Like that self-begotten bird In th' Arabian woods embost. Which no second knows or third.

III.vi.III (87,7) [ere we case him] This is, before we strip him naked. (1773)

III.vii.9 (88,2) [to your sworn council] To your private knowledge, after having required from you an oath of secrecy.

III.vii.21 (88,9) [Now his important blood will nought deny] Important here, and elsewhere, is importunate.

IV.i.16 (90,2) [some band of strangers i' the adversary's entertainment]
That is, foreign troops in the enemy's pay.

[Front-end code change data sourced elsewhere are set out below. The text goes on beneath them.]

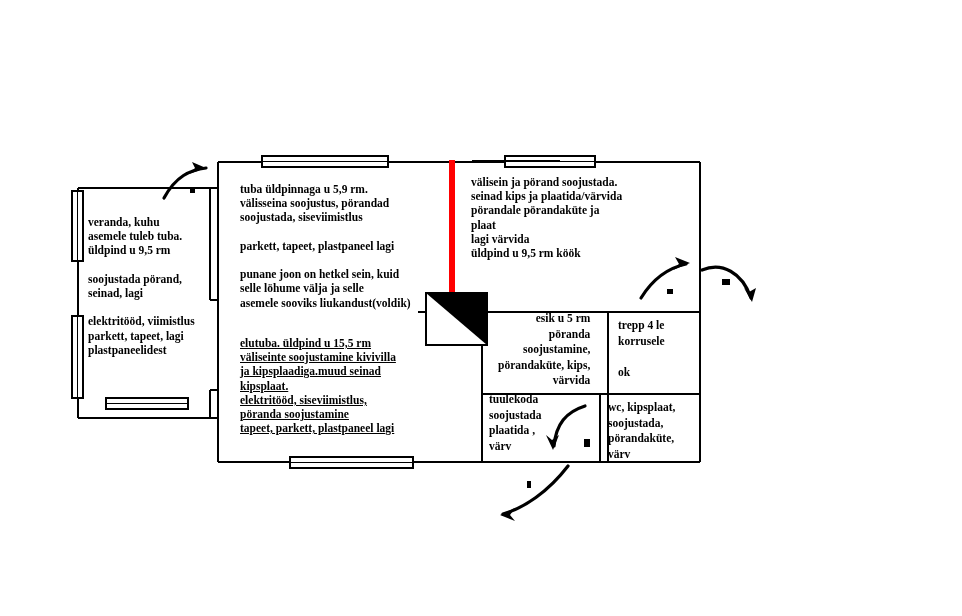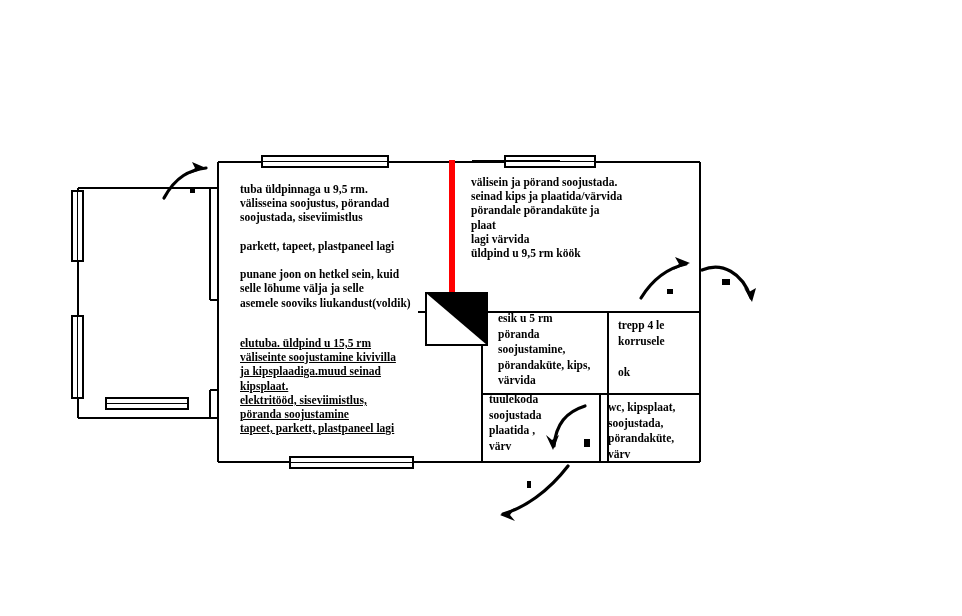--- a/index.html
+++ b/index.html
@@ -127,7 +127,7 @@
   </svg>
 
 
-  <div class="txt" style="left:240px;top:182px;">tuba üldpinnaga u 9,5 rm.
+  <div class="txt" style="left:240px;top:182px;">tuba üldpinnaga u 5,9 rm.
 välisseina soojustus, pörandad
 soojustada, siseviimistlus
 

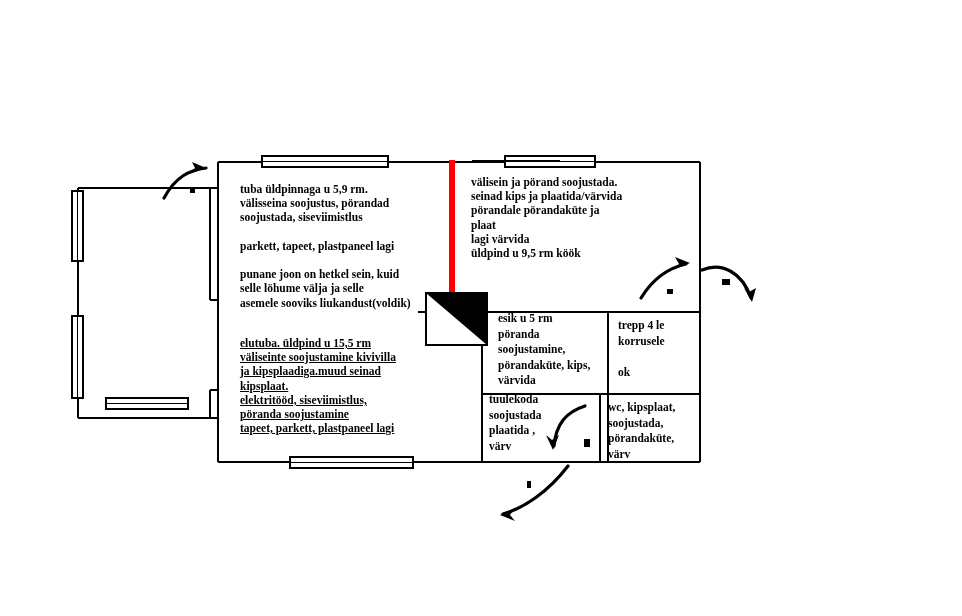--- a/index.html
+++ b/index.html
@@ -126,6 +126,16 @@
 
   </svg>
 
+  <div class="txt" style="left:88px;top:215px;">veranda, kuhu
+asemele tuleb tuba.
+üldpind u 9,5 rm
+
+soojustada pörand,
+seinad, lagi
+
+elektritööd, viimistlus
+parkett, tapeet, lagi
+plastpaneelidest</div>
 
   <div class="txt" style="left:240px;top:182px;">tuba üldpinnaga u 5,9 rm.
 välisseina soojustus, pörandad

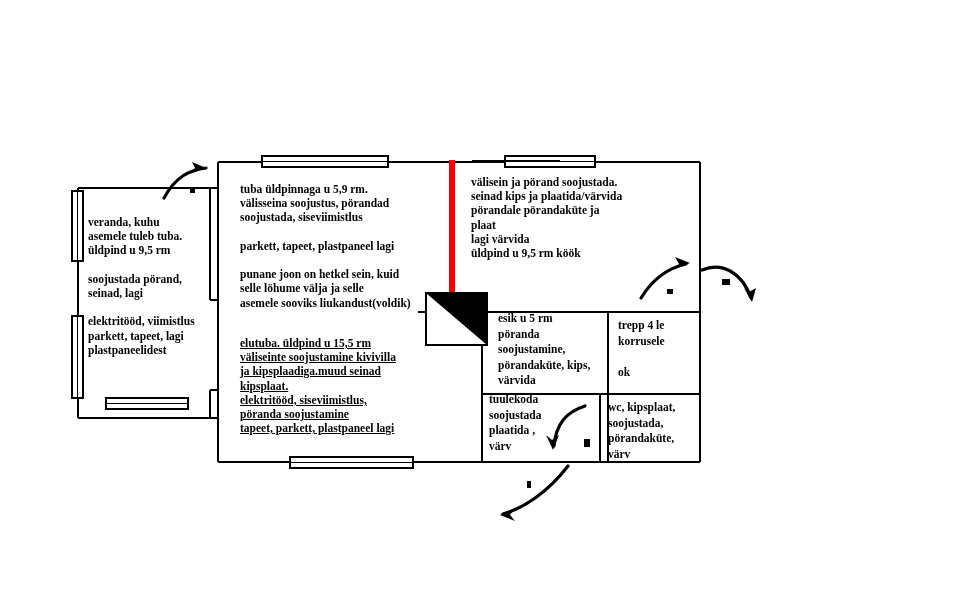--- a/index.html
+++ b/index.html
@@ -162,7 +162,7 @@
 lagi värvida
 üldpind u 9,5 rm köök</div>
 
-  <div class="txt room" style="left:498px;top:311px;">esik u 5 rm
+  <div class="txt room" style="left:498px;top:311px;text-align:right;">esik u 5 rm
 pöranda
 soojustamine,
 pörandaküte, kips,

Iv.i.44 (91,3) [the instance] The proof.

IV.ii.13 (94,5)

[No more of that!
I pr'ythee, do not strive against my vows:
I was compell'd to her]

I know not well what Bertram can mean by entreating Diana not to strive against his vows. Diana has just mentioned his wife, so that the vows seem to relate to his marriage. In this sense not Diana, but himself, strives against his vows. His vows indeed may mean vows made to Diana; but, in that case, to strive against is not properly used for to reject, nor does this sense cohere well with his first exclamation of impatience at the mention of his wife. No more of that! Perhaps we might read,

I Pr'ythee do not drive _against my vows.